On the 29th, the won-dollar exchange rate started 7.1 Korean won higher, reaching 1,429.6 Korean won. The won’s exchange rate had dropped to its lowest point in three months, ending the week at 1,422.5 Korean won on the 28th—the day before—after falling by 23.7 Korean won because of a weak dollar. Nevertheless, due to efforts by U.S. officials to slow down the decline of the dollar, the won’s exchange rate recovered.

On the 28th (local time), Scott Bessent, the U.S. Treasury Secretary, reiterated the current position during an interview with CNBC, saying, “The United States has consistently supported a strong dollar policy.” When questioned if the U.S. is taking action in the foreign exchange market to bolster the value of other currencies relative to the dollar, he replied, “Certainly not.” This somewhat reduced expectations of a stronger yen.

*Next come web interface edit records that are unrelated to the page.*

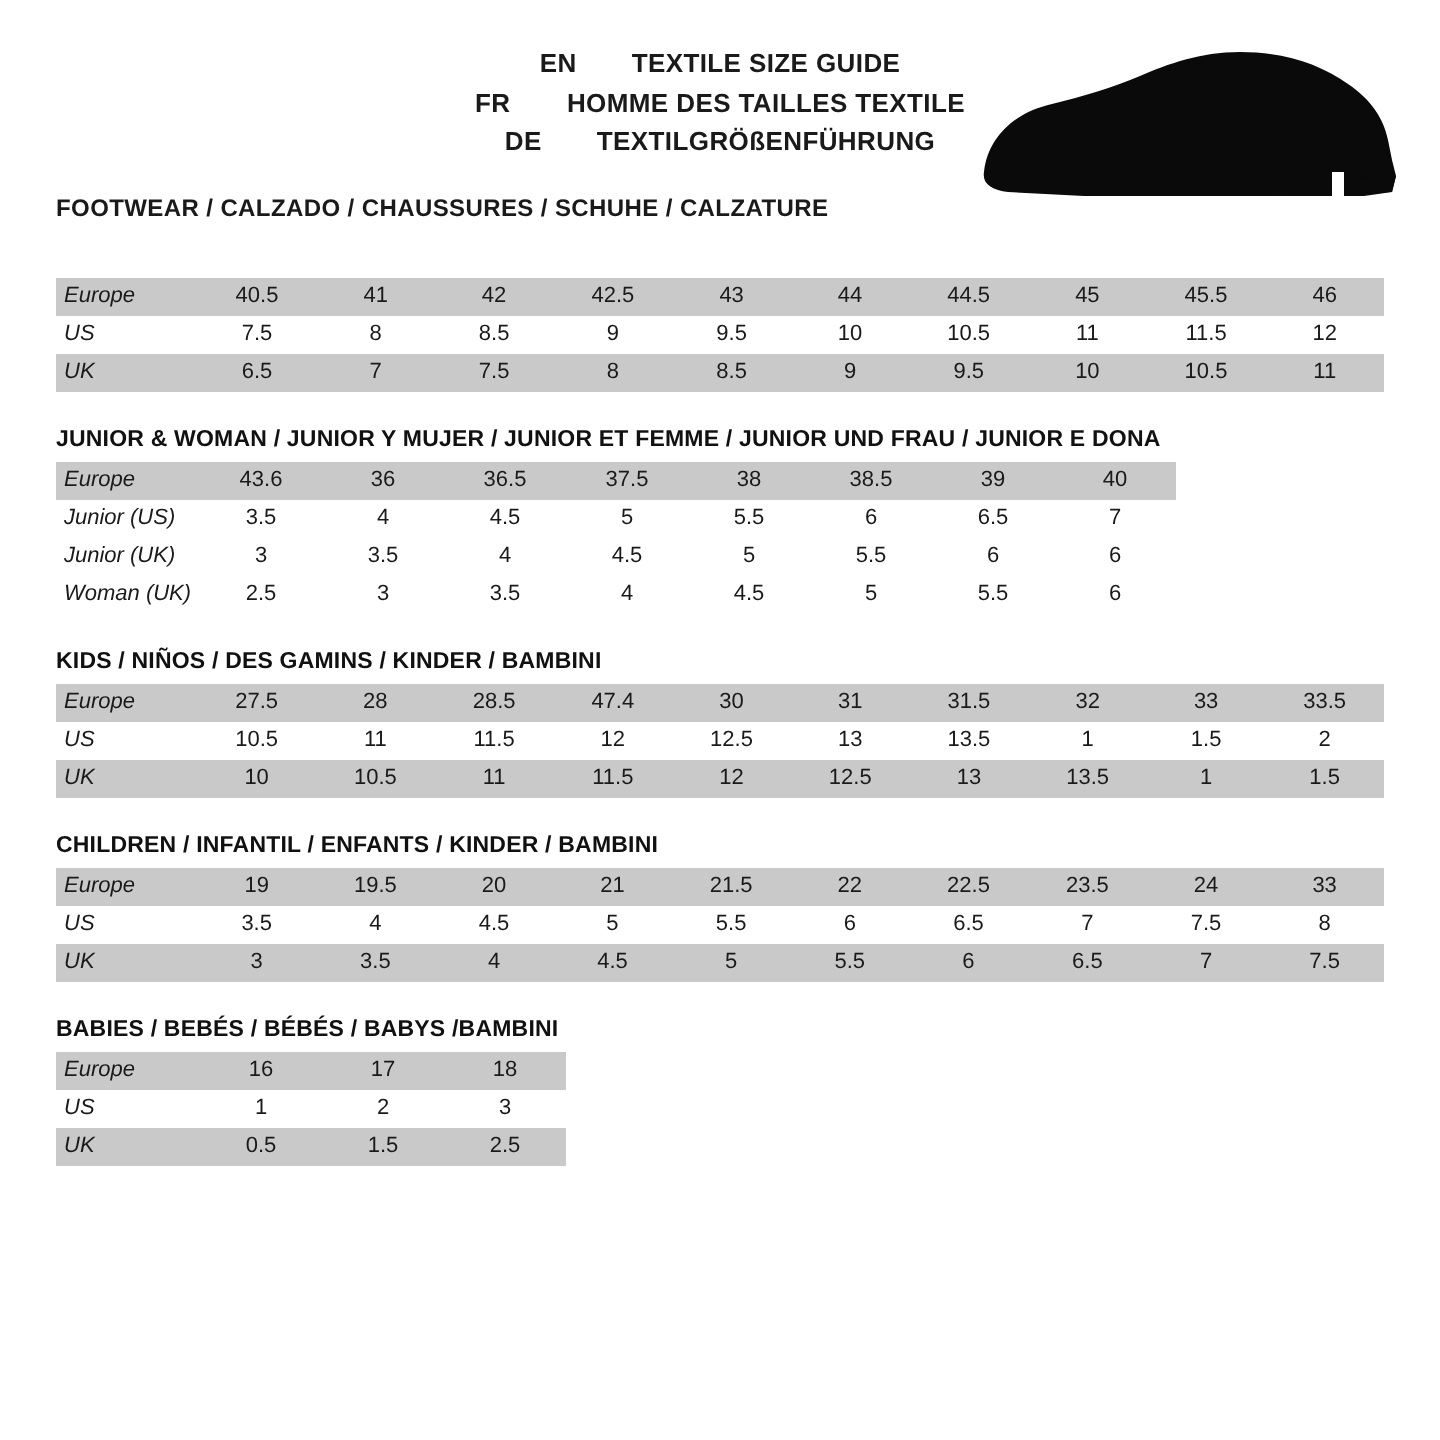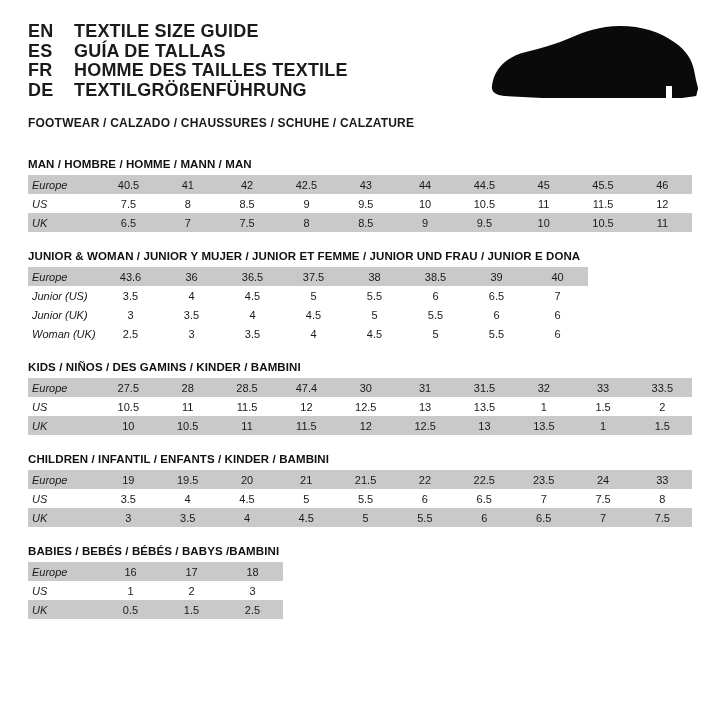"EN" .lang-row { font-size: 18px -> 13px; justify-content: none -> center }
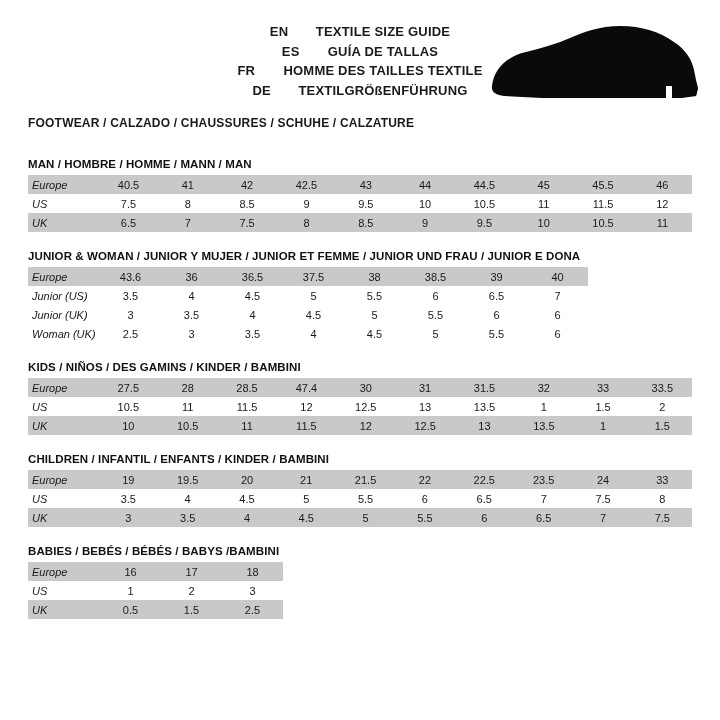"ES" div.lang-row { html: <div> <span>ES</span> <span>GUÍA DE TALLAS</span> </div> -> none }
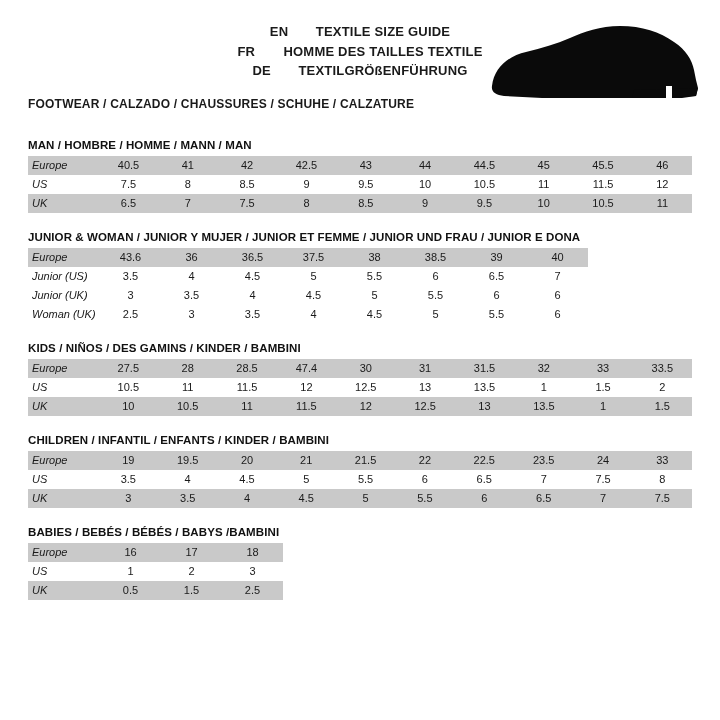"MAN / HOMBRE / HOMME" div.section-title { html: <div>MAN / HOMBRE / HOMME / MANN / MAN</div> -> none }
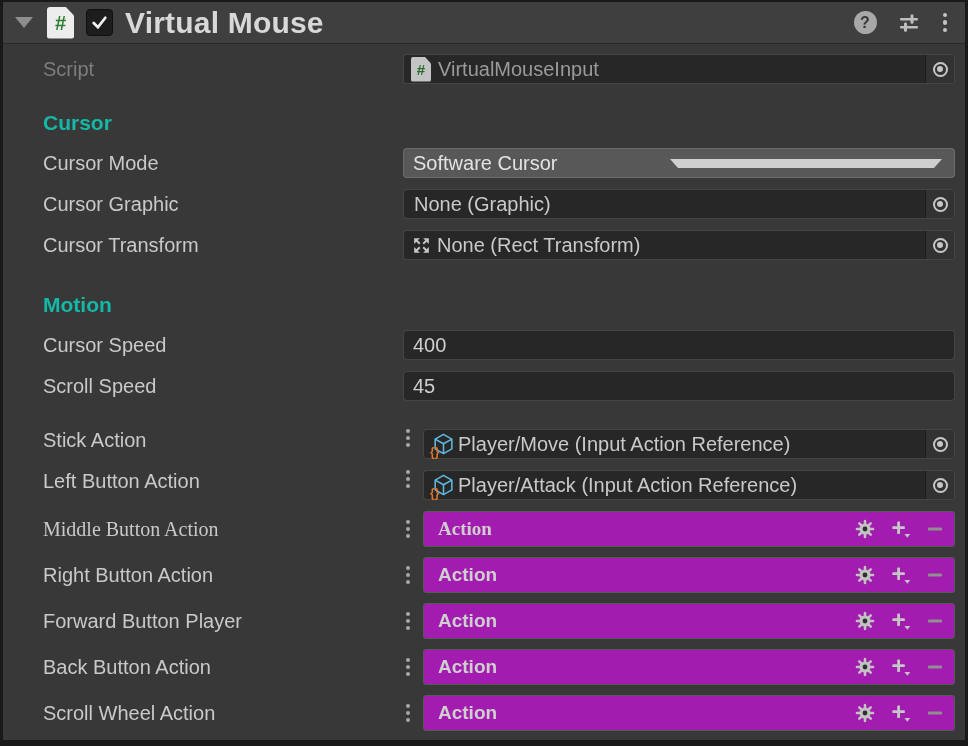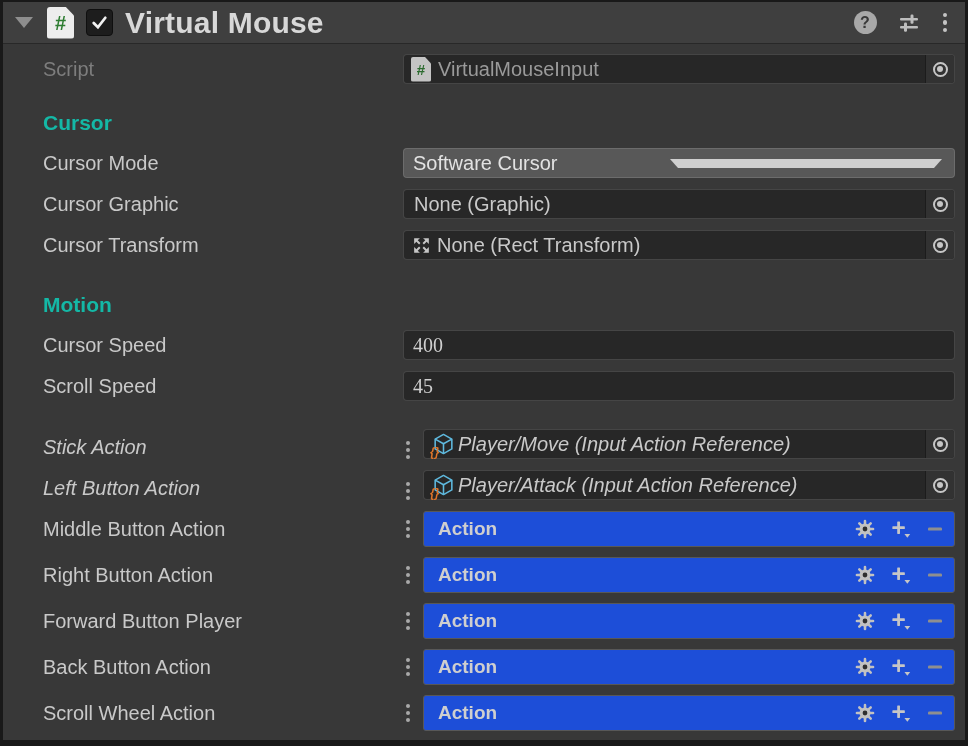"400" .numfield { font-family: Liberation Serif, serif -> none }
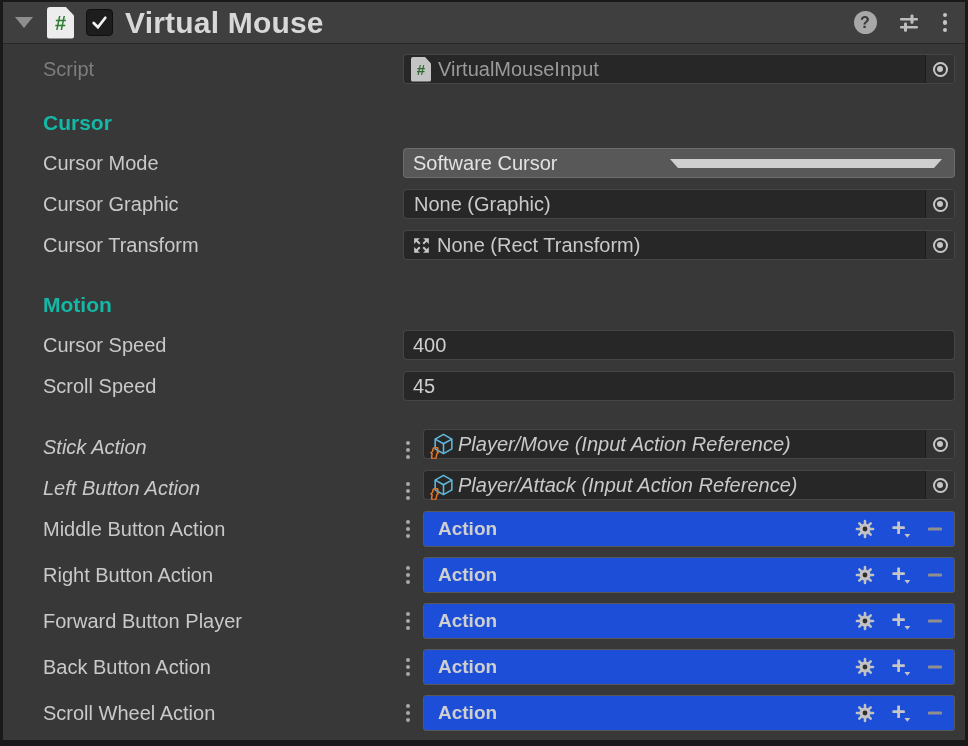"Stick Action" .arow { align-items: flex-end -> flex-start; font-style: italic -> none }
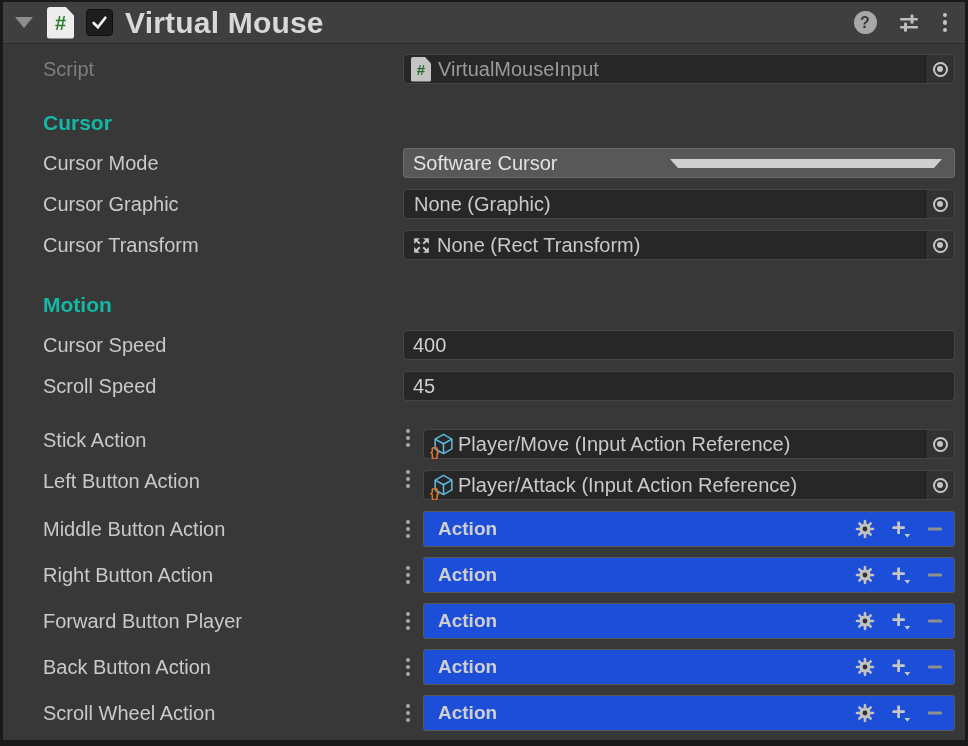"Middle Button Action" .first-panel { font-family: none -> Liberation Serif, serif }
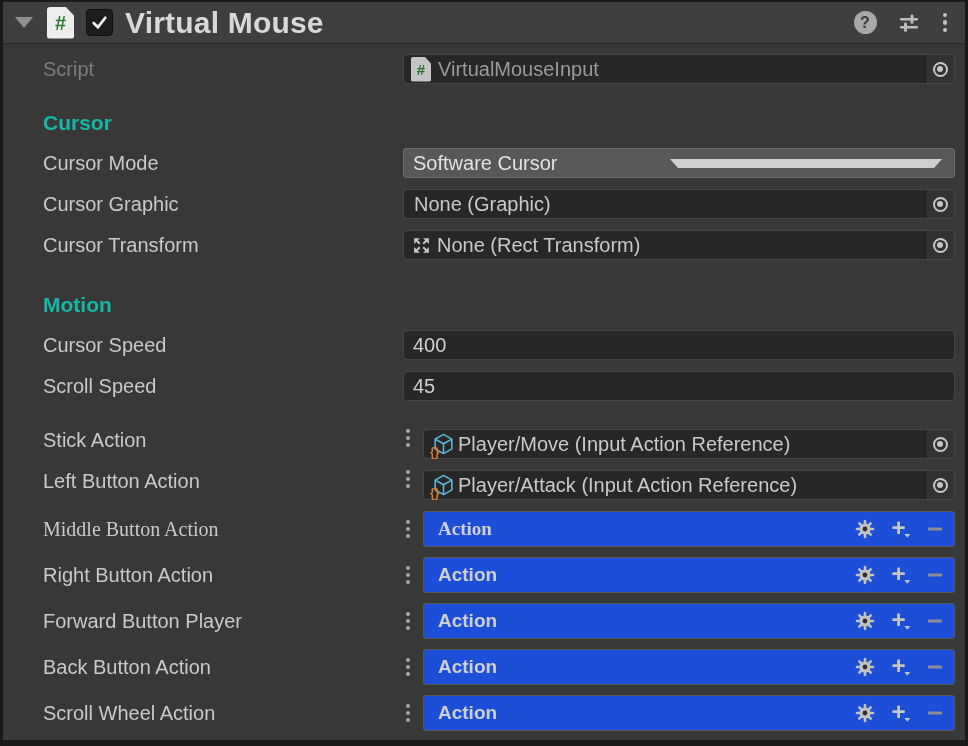"Action" .panel { background: #1d4ed8 -> #a21caf }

Previously, when questioned by reporters about his worries regarding the dollar’s decline, U.S. President Donald Trump responded, “No. I think it’s excellent,” indicating his acceptance of the dollar’s weakness, which led to the currency reaching its lowest point in four years. The market feels that Secretary Bessent’s comments have somewhat eased worries about the dollar’s weakness.

Erica Marilere, a Senior Global Macro Analyst at Manulife Investment Management, stated to Bloomberg, “Bessent’s comments have eased market worries” and “They have contributed to rebuilding trust in the Trump administration’s approach to the dollar.”

After Secretary Bessent’s comments about a “strong dollar,” the currency’s value increased by the highest amount in two months, since November of the previous year. The Dollar Index, which tracks the dollar’s strength against six major currencies, had previously dropped to approximately 95 but climbed to about 96.7 on that day.

On that day, the U.S. Federal Reserve decided to keep, instead of reduce, the standard interest rate during its initial regular meeting of the year by the Federal Open Market Committee (FOMC), causing speculation that the dollar’s downward trend might ease somewhat in the coming period.

Yu Sang-dae, the Deputy Governor of the Bank of Korea, convened the ‘Market Situation Review Meeting’ on the morning of the 29th and remarked, “While the market has demonstrated some stability after the release of the U.S. FOMC decisions overnight, there are likely to be ongoing uncertainties about the future direction of U.S. monetary policy, taking into account the details from Chairman Powell’s press conference and the timeline for appointing the next Fed Chair.” He further noted, “Considering that both domestic and external destabilizing factors, such as uncertainties surrounding future U.S. tariff policies, worries about the fiscal health of major countries, and geopolitical risks, still exist in this context, we will continue to closely monitor the market situation with careful attention.”